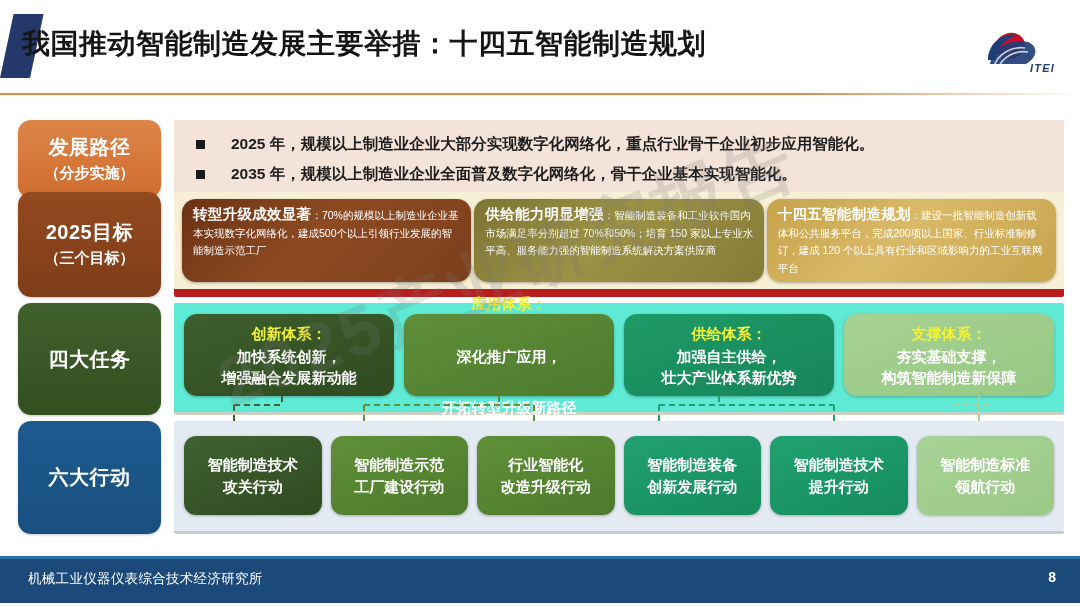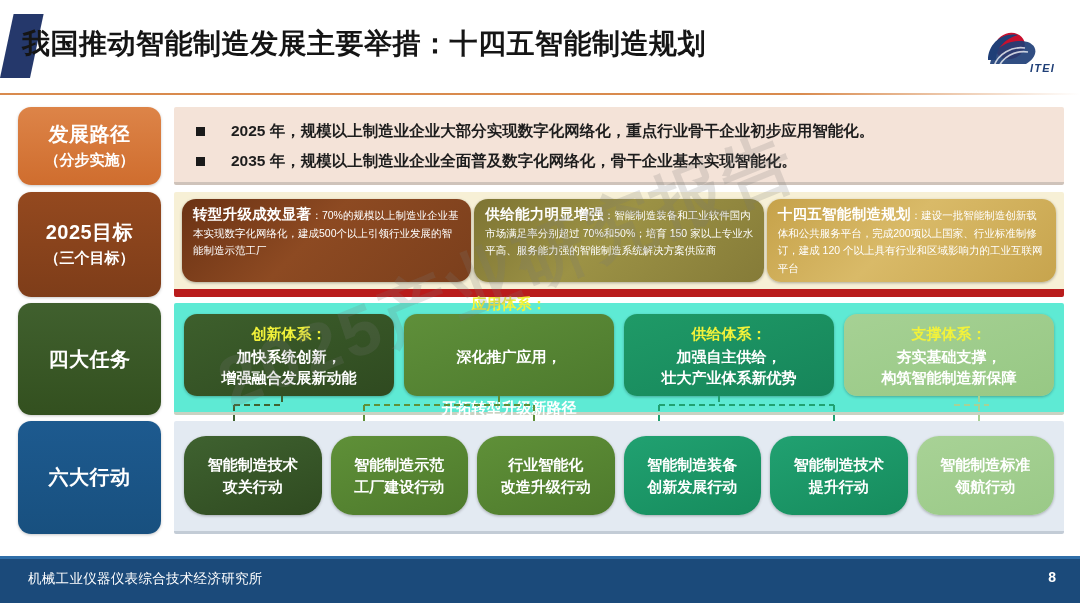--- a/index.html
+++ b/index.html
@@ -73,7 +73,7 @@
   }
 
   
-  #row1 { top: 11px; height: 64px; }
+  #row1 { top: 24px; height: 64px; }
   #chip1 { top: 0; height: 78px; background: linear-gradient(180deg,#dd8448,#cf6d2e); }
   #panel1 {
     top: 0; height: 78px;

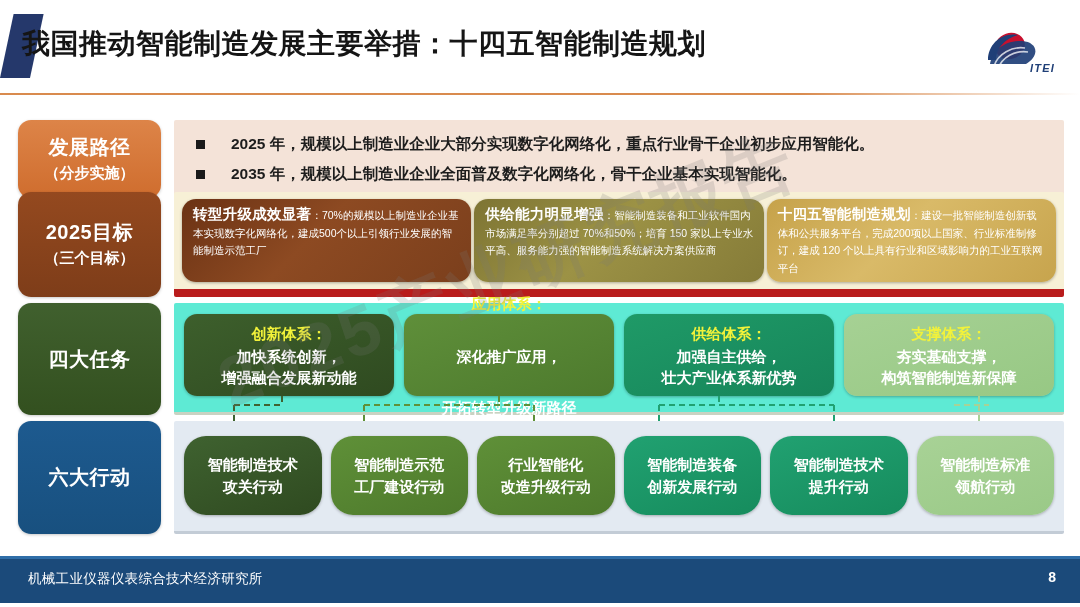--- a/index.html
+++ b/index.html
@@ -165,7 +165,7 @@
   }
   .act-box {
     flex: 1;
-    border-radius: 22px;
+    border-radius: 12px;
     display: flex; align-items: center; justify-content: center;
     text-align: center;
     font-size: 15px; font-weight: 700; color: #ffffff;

==

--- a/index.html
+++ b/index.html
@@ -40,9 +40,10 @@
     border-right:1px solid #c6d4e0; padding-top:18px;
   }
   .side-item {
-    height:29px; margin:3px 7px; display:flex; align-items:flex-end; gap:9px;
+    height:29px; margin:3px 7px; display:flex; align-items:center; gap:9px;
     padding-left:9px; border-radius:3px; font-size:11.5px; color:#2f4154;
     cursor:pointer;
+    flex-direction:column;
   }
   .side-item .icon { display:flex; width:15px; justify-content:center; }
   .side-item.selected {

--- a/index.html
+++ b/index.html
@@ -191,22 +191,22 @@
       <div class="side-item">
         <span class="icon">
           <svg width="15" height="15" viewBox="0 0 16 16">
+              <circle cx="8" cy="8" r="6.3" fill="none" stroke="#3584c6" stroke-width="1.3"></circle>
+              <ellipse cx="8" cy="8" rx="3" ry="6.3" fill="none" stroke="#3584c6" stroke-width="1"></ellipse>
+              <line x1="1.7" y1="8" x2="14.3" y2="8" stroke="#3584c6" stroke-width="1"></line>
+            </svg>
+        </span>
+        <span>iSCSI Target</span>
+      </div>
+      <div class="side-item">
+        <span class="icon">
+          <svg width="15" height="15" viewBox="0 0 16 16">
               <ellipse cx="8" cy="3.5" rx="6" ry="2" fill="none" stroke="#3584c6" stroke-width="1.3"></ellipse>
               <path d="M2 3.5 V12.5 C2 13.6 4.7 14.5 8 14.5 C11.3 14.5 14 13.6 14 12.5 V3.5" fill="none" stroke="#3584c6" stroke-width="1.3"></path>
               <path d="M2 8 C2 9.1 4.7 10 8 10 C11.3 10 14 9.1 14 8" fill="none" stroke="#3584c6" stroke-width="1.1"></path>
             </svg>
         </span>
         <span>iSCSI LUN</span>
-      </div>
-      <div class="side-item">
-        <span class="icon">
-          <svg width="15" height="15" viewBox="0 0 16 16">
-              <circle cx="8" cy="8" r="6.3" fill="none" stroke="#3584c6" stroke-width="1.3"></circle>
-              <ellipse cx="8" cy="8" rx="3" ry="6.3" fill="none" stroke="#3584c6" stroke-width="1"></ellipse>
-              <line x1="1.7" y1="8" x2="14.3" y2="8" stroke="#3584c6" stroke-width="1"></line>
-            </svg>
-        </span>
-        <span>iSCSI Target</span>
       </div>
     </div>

Problem requirements → Search the data for the string "align" and copy every line where it appears.

The completed task →
     display: flex; align-items: center; justify-content: center;
     text-align: center;
-    height:29px; margin:3px 7px; display:flex; align-items:flex-end; gap:9px;
+    height:29px; margin:3px 7px; display:flex; align-items:center; gap:9px;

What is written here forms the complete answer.